* _Work task_: Work through the records below and copy every line that includes "order".

[Extracted data entries]
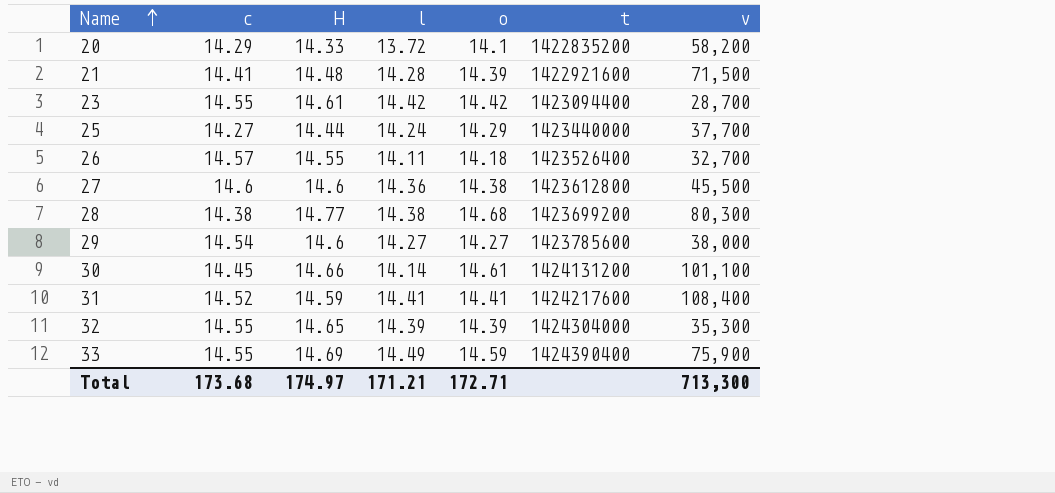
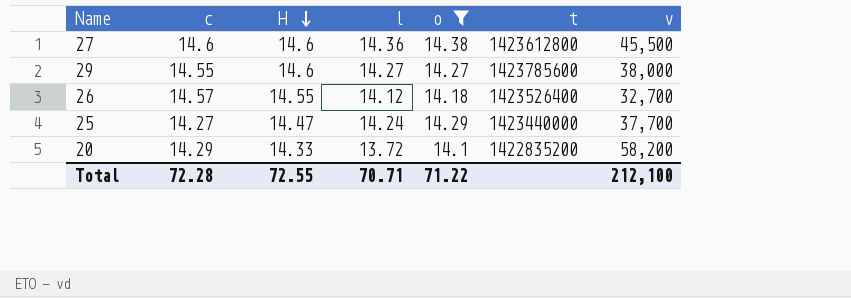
filter: none -> o <= 14.38
row order: Name ascending -> H descending
29 | c: 14.54 -> 14.55
26 | l: 14.11 -> 14.12
25 | H: 14.44 -> 14.47
Total | c: 173.68 -> 72.28
Total | H: 174.97 -> 72.55
Total | l: 171.21 -> 70.71
Total | o: 172.71 -> 71.22
Total | v: 713,300 -> 212,100

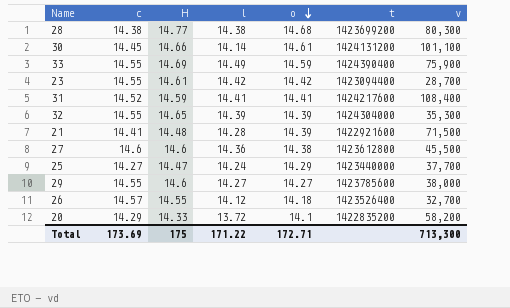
filter: o <= 14.38 -> none
row order: H descending -> o descending
Total | c: 72.28 -> 173.69
Total | H: 72.55 -> 175
Total | l: 70.71 -> 171.22
Total | o: 71.22 -> 172.71
Total | v: 212,100 -> 713,300

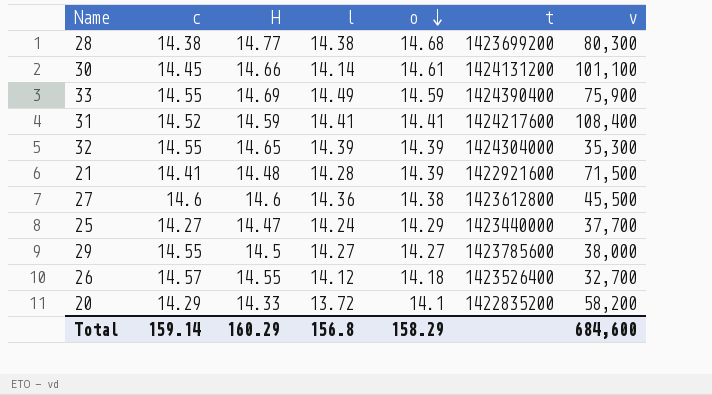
row 23: 14.55 | 14.61 | 14.42 | 14.42 | 1423094400 | 28,700 -> none
29 | H: 14.6 -> 14.5
Total | c: 173.69 -> 159.14
Total | H: 175 -> 160.29
Total | l: 171.22 -> 156.8
Total | o: 172.71 -> 158.29
Total | v: 713,300 -> 684,600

* _Reply_:
row order: Name ascending -> H descending
row order: H descending -> o descending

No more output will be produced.